How to calculate the length of number before decimal and after

Question

can anybody help with my problem?

Problem: what is the most easiest way to calculate how many numbers are before the decimal and after?

I understand that if, for example, I count 9.456, I can calculate how many numbers there are before the comma by dividing by 10, but it remains 0.456 and how then should I find out the length of the number after the comma? In C.

Thanks for helping

Answer 1

How to calculate the length of number before decimal and after (?)

Careful what you wish for ....

9.456 is not exactly presentable as a double.
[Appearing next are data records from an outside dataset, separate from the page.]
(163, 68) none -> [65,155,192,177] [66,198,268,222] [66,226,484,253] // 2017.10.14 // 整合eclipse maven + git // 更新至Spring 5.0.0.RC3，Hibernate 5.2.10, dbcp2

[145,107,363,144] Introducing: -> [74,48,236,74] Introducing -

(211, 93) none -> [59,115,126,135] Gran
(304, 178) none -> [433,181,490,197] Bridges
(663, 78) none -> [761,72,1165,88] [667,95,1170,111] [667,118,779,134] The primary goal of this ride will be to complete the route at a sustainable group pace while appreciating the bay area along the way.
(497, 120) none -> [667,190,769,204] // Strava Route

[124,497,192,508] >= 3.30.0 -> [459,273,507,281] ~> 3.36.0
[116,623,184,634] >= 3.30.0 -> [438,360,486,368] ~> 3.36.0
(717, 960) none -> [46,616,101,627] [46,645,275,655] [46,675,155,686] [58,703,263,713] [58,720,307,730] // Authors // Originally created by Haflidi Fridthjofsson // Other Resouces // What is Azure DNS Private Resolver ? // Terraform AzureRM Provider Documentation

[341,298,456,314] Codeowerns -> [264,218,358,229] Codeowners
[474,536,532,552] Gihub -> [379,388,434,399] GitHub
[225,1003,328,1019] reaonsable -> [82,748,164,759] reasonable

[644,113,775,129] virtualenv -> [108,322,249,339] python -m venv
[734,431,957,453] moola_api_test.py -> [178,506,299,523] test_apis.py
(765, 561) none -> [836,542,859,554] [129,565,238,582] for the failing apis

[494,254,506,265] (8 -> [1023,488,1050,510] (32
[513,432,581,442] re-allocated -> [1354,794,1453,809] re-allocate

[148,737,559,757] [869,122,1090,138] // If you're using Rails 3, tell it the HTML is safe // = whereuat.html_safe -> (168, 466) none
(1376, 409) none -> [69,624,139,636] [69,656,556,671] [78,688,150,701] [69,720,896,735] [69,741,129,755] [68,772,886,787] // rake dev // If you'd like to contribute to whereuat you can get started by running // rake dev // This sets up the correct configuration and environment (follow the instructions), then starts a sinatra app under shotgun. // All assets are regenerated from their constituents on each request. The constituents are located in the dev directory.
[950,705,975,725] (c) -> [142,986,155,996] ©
It is not of the form some_integer*2^some_power.

double a = 9.456;

Instead a nearby representative value is used¹. Its exact decimal value is perhaps not that useful for this task:

9.455999999999999516830939683131873607635498046875
//123456789012345678901234567890123456789012345678

In this case the integer digit count is 1 and the fraction count 48.

---

Instead, a more practical question/answer is: "How to calculate the length of number before decimal point and after of a rounded output?"

This is easier. Print the double using "% .*e" to a string to do the heavy lifting, then parse the output.

The precision selected affects the output: see 99.999 below.

Since we are using the rounded decimal output, avoid trying to code this without using sprintf(). Otherwise the corner cases are many.

Sample:

#include <math.h>
#include <stdio.h>
//                   -   d   .   xxxxxxxxxxx    e   - eeee \0  spare
#define FMT_N(prec) (1 + 1 + 1 + ((prec) - 1) + 1 + 1 + 4 + 1 + 5)
#define FMT_E(prec) (1 + 1 + 1 + ((prec) - 1) + 1)
#define FMT_Z(prec) (1 + 1 + 1 + ((prec) - 1) - 1)

void get_int_fraction_count(double a, int precision, int *integer, int *fraction) {
  *integer = *fraction = 0;
  if (!isfinite(a) || a == 0.0) {
    return;
  }
  char buf[FMT_N(precision)];
  snprintf(buf, sizeof buf, "% .*e", precision - 1, a);
  int expo = atoi(&buf[FMT_E(precision)]);
  int digit_count = precision;
  for (char *z = &buf[FMT_Z(precision)]; *z == '0'; z--) {
    digit_count--;
  }
  // printf("expo:%d digit_count:%d\n", expo, digit_count);
  if (expo >= 0) {
    *integer = expo + 1;
    if (digit_count > *integer) {
      *fraction = digit_count - *integer;
    }
  } else {
    *fraction = digit_count - expo - 1;
  }
}

Test: Recommend to use DBL_DIG digits.

void get_int_fraction_count_test(double a, int precision) {
  int integer;
  int fraction;
  get_int_fraction_count(a, precision, &integer, &fraction);
  printf("a:% .*e i:%d f:%d\n", precision - 1, a, integer, fraction);
}

int main(void) {
  double a = 9.456;
  get_int_fraction_count_test(a, 4);
  get_int_fraction_count_test(a, DBL_DIG);
  get_int_fraction_count_test(0.123, 4);
  get_int_fraction_count_test(0.0123, 4);
  get_int_fraction_count_test(DBL_MAX, 4);
  get_int_fraction_count_test(DBL_TRUE_MIN, 4);
  get_int_fraction_count_test(99.999, 4);
  get_int_fraction_count_test(99.999, 5);
}

Output

a: 9.456e+00 i:1 f:3
a: 9.45600000000000e+00 i:1 f:3
a: 1.230e-01 i:0 f:3
a: 1.230e-02 i:0 f:4
a: 1.798e+308 i:309 f:0
a: 4.941e-324 i:0 f:327
a: 1.000e+02 i:3 f:0
a: 9.9999e+01 i:2 f:3

---

¹ 5,323,254,759,551,926 * 2^-49

Answer 2

So we're going to use strchr today.

void getdigitcount(const char number[], size_t *before, size_t *after)
{
    size_t len = strlen(number);
    char *decimal = strchr(number, '.');
    if (!decimal) {
        *before = len;
        *after = 0;
        return;
    }
    while (number[len - 1] == '0')
        len--; /* get rid of trailing zeroes -- if that's wrong get rid of this loop */
    *before = decimal - number;
    *after = len - (decimal - number);
 }

The key is strchr finds the decimal point. From there count before is a subtract and count after is another subtract. But we gotta handle decimal point not found.

Thing about C is it is expected the programmer can use the whole language. This task is annoying without pointers.